■ Try it
Within these entries, which lines include the string "Monitor"? Copy each one.

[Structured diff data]
◇ ◇ ◇

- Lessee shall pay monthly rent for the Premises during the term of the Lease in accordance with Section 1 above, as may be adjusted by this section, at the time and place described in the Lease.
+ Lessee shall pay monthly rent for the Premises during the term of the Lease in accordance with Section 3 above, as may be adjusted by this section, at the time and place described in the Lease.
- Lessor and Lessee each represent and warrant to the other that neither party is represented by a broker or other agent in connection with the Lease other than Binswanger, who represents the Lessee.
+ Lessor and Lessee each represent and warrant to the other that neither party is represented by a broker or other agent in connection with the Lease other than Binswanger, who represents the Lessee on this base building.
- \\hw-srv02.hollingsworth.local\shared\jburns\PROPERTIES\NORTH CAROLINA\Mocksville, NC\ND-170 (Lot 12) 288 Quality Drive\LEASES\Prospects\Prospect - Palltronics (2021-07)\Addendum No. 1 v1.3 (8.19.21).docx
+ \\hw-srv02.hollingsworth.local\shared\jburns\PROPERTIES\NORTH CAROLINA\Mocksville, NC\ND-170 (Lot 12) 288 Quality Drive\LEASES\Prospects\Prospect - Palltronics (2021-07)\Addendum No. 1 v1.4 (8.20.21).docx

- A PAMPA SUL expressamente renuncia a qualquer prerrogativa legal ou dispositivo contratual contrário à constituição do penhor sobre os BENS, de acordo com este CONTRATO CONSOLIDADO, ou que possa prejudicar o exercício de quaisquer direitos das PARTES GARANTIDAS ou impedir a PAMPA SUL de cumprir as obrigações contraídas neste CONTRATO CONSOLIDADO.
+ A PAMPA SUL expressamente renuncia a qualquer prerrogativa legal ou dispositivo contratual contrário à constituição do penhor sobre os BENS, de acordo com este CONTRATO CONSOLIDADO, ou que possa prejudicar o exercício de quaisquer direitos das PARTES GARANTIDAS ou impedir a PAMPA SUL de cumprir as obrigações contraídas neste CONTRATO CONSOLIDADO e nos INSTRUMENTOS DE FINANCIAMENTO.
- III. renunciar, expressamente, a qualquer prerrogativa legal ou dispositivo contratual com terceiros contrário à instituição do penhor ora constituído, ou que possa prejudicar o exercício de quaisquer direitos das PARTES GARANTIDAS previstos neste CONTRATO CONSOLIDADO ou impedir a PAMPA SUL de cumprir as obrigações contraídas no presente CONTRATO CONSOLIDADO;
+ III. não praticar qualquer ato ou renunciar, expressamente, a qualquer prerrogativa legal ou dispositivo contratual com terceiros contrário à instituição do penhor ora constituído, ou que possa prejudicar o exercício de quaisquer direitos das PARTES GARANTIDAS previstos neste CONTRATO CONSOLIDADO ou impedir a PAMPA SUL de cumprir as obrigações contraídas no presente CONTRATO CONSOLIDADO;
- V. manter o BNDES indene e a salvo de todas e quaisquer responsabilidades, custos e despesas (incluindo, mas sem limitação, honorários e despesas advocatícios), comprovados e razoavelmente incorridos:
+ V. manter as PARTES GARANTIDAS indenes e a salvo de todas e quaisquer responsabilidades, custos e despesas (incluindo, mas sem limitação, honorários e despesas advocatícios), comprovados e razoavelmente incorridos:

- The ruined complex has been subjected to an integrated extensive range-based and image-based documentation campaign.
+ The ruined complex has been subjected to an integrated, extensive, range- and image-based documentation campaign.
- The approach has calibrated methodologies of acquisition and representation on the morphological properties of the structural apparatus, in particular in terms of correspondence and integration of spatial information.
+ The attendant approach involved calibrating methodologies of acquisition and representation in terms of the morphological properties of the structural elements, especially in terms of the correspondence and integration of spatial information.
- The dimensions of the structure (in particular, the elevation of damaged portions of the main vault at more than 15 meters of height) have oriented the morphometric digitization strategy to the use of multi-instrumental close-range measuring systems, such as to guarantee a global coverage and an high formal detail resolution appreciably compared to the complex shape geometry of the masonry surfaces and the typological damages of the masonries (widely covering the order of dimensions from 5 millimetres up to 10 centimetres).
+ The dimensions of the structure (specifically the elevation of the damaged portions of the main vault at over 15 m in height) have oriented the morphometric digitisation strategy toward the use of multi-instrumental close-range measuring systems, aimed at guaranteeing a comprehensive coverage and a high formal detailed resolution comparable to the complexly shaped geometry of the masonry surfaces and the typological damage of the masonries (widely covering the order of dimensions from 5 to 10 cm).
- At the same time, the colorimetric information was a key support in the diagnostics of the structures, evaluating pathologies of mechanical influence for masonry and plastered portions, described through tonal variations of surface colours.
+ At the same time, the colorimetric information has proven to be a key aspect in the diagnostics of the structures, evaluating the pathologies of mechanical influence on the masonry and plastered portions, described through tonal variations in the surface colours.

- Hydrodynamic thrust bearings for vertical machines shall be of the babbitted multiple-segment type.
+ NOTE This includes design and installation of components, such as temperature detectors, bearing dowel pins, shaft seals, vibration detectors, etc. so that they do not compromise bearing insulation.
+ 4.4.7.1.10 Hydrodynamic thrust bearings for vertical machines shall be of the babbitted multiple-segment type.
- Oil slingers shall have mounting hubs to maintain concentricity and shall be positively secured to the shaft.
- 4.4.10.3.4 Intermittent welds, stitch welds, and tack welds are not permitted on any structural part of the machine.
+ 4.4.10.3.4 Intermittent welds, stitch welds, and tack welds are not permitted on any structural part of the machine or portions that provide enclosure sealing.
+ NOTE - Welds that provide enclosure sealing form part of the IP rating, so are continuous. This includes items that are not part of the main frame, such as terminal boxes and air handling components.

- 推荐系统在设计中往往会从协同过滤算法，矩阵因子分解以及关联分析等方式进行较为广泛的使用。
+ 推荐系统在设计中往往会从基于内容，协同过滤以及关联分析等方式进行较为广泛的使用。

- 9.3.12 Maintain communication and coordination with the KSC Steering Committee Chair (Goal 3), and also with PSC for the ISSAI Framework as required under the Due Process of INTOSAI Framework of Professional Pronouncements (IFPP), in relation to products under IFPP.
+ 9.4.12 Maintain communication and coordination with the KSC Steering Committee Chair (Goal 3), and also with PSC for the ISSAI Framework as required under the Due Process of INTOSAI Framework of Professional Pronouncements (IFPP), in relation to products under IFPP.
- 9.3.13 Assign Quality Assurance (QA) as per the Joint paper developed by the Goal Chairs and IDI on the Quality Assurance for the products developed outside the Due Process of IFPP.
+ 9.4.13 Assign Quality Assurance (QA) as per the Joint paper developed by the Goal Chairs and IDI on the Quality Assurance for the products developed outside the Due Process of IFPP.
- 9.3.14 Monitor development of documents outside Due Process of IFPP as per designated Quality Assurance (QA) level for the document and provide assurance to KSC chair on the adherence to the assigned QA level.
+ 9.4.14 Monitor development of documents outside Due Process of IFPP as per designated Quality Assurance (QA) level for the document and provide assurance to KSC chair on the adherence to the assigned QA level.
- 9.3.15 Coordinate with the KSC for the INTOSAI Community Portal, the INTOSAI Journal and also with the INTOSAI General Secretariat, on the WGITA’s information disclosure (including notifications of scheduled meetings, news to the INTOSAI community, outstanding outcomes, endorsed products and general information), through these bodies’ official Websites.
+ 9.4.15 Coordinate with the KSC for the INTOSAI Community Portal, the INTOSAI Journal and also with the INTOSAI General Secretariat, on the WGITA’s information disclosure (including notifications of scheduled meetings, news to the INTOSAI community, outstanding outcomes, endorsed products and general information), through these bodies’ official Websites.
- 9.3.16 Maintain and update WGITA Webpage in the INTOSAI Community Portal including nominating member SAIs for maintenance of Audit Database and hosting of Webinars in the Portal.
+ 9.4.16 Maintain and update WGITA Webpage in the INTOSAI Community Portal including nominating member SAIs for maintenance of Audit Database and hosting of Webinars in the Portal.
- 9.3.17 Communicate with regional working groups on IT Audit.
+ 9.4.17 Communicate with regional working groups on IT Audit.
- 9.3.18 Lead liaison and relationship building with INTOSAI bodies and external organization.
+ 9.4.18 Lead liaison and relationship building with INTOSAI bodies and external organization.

◇ ◇ ◇

■ Response to this task
- 9.3.14 Monitor development of documents outside Due Process of IFPP as per designated Quality Assurance (QA) level for the document and provide assurance to KSC chair on the adherence to the assigned QA level.
+ 9.4.14 Monitor development of documents outside Due Process of IFPP as per designated Quality Assurance (QA) level for the document and provide assurance to KSC chair on the adherence to the assigned QA level.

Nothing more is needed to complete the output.